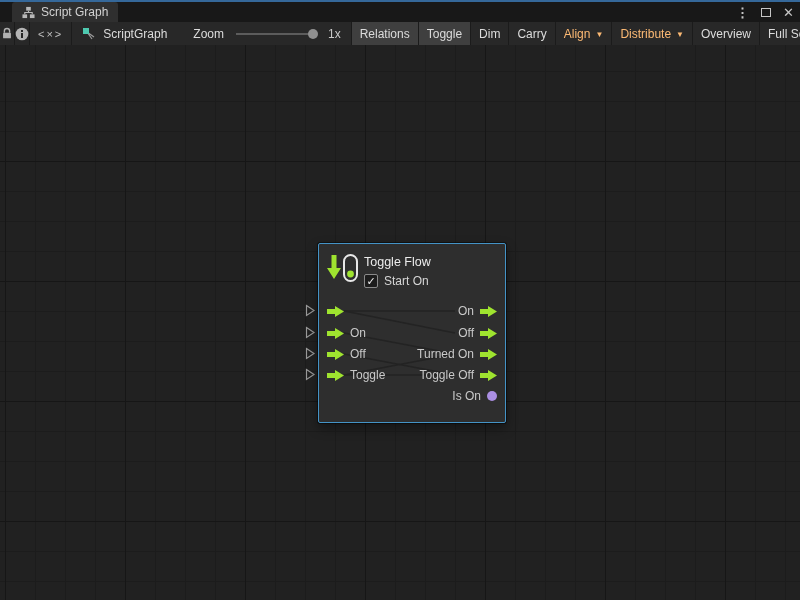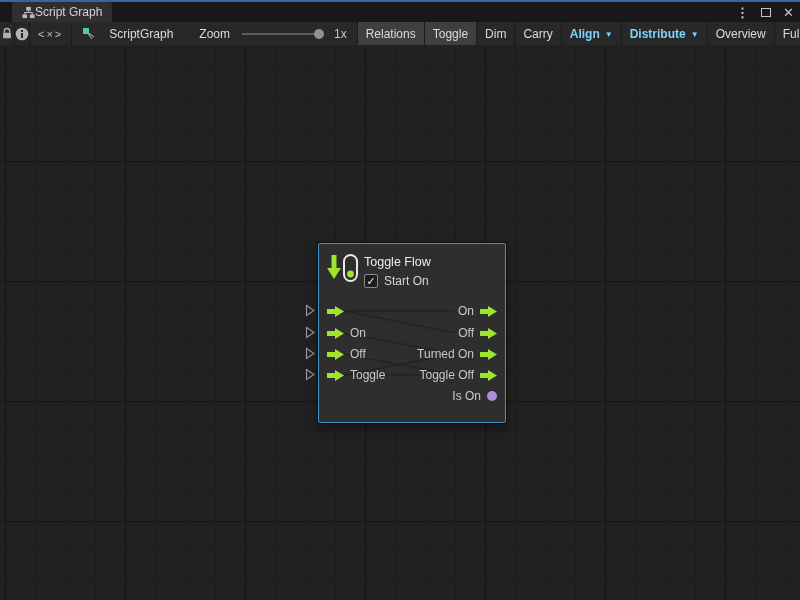--- a/index.html
+++ b/index.html
@@ -12,7 +12,7 @@
               background:#181818; border-top:2px solid #35689a; }
   #tab { position:absolute; left:12px; top:0; height:20px; min-width:100px;
          background:#2f2f2f; border-radius:3px 3px 0 0; display:flex;
-         align-items:center; padding:0 10px; color:#d2d2d2; font-size:12px; }
+         align-items:center; gap:6px; padding:0 10px; color:#d2d2d2; font-size:12px; }
   #win-controls { position:absolute; right:6px; top:0; height:20px; display:flex;
                   align-items:center; gap:12px; color:#c6c6c6; }
   .kebab { font-size:13px; font-weight:bold; letter-spacing:0; cursor:default; }

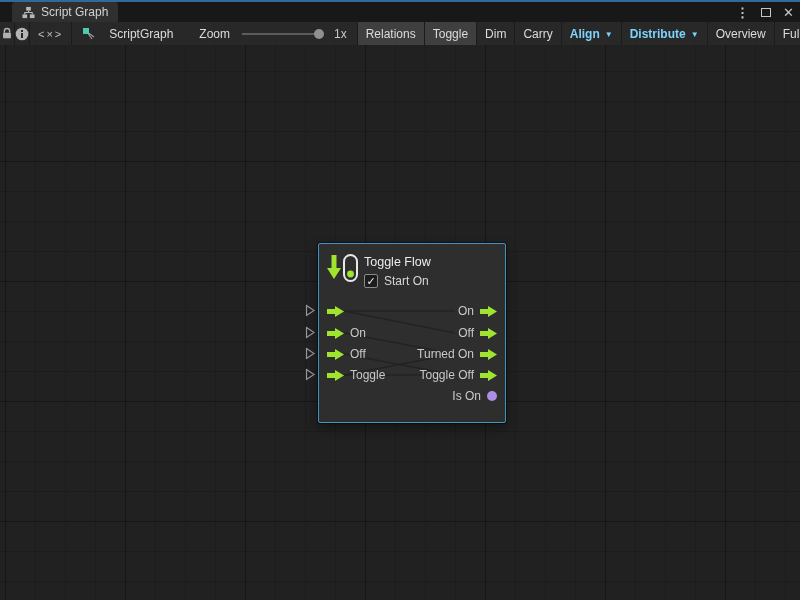--- a/index.html
+++ b/index.html
@@ -31,7 +31,7 @@
   .tb-btn.active { background:#3f3f3f; }
   .tb-btn.disabled { color:#7dd3fc;font-weight:bold; }
   .dd-arrow { font-size:8px; margin-left:5px; position:relative; top:1px; }
-  #breadcrumb { display:flex; align-items:center; gap:13px; padding:0 12px 0 10px; }
+  #breadcrumb { display:flex; align-items:center; gap:7px; padding:0 12px 0 10px; }
   #zoom-area { display:flex; align-items:center; gap:12px; padding:0 10px 0 14px; }
   #zoom-track { position:relative; width:80px; height:2px; background:#5c5c5c; }
   #zoom-handle { position:absolute; right:-2px; top:-4px; width:10px; height:10px;

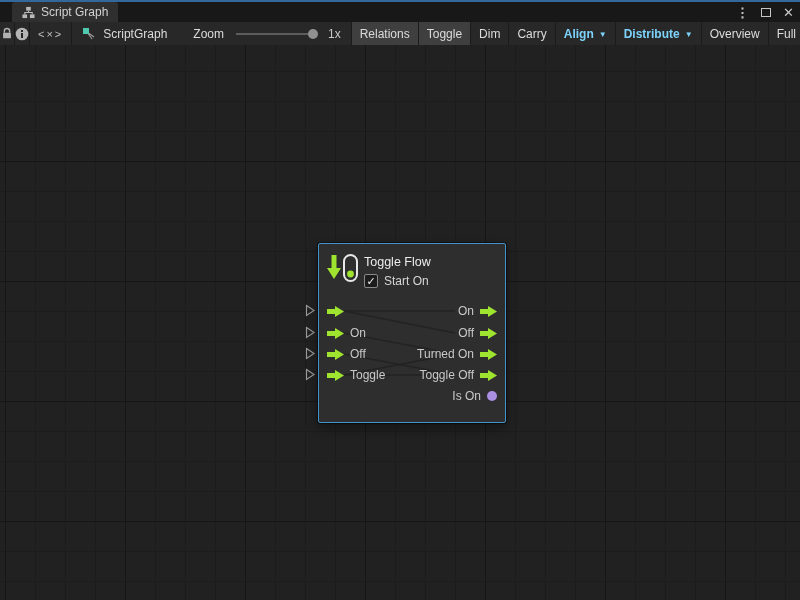--- a/index.html
+++ b/index.html
@@ -29,7 +29,7 @@
   .tb-btn.icon { width:24px; padding:0; }
   .tb-btn.code { width:76px; color:#c0c0c0; letter-spacing:2px; font-size:11px; }
   .tb-btn.active { background:#3f3f3f; }
-  .tb-btn.disabled { color:#7dd3fc;font-weight:bold; }
+  .tb-btn.disabled { color:#fdba74; }
   .dd-arrow { font-size:8px; margin-left:5px; position:relative; top:1px; }
   #breadcrumb { display:flex; align-items:center; gap:7px; padding:0 12px 0 10px; }
   #zoom-area { display:flex; align-items:center; gap:12px; padding:0 10px 0 14px; }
--------------------
Exercise brief: Output the records exactly, and let none of their pictures appear in the copy.

Solution for this problem:
--- a/index.html
+++ b/index.html
@@ -12,7 +12,7 @@
               background:#181818; border-top:2px solid #35689a; }
   #tab { position:absolute; left:12px; top:0; height:20px; min-width:100px;
          background:#2f2f2f; border-radius:3px 3px 0 0; display:flex;
-         align-items:center; padding:0 10px; color:#d2d2d2; font-size:12px; }
+         align-items:center; gap:6px; padding:0 10px; color:#d2d2d2; font-size:12px; }
   #win-controls { position:absolute; right:6px; top:0; height:20px; display:flex;
                   align-items:center; gap:12px; color:#c6c6c6; }
   .kebab { font-size:13px; font-weight:bold; letter-spacing:0; cursor:default; }

--- a/index.html
+++ b/index.html
@@ -31,7 +31,7 @@
   .tb-btn.active { background:#3f3f3f; }
   .tb-btn.disabled { color:#7dd3fc;font-weight:bold; }
   .dd-arrow { font-size:8px; margin-left:5px; position:relative; top:1px; }
-  #breadcrumb { display:flex; align-items:center; gap:13px; padding:0 12px 0 10px; }
+  #breadcrumb { display:flex; align-items:center; gap:7px; padding:0 12px 0 10px; }
   #zoom-area { display:flex; align-items:center; gap:12px; padding:0 10px 0 14px; }
   #zoom-track { position:relative; width:80px; height:2px; background:#5c5c5c; }
   #zoom-handle { position:absolute; right:-2px; top:-4px; width:10px; height:10px;

--- a/index.html
+++ b/index.html
@@ -29,7 +29,7 @@
   .tb-btn.icon { width:24px; padding:0; }
   .tb-btn.code { width:76px; color:#c0c0c0; letter-spacing:2px; font-size:11px; }
   .tb-btn.active { background:#3f3f3f; }
-  .tb-btn.disabled { color:#7dd3fc;font-weight:bold; }
+  .tb-btn.disabled { color:#fdba74; }
   .dd-arrow { font-size:8px; margin-left:5px; position:relative; top:1px; }
   #breadcrumb { display:flex; align-items:center; gap:7px; padding:0 12px 0 10px; }
   #zoom-area { display:flex; align-items:center; gap:12px; padding:0 10px 0 14px; }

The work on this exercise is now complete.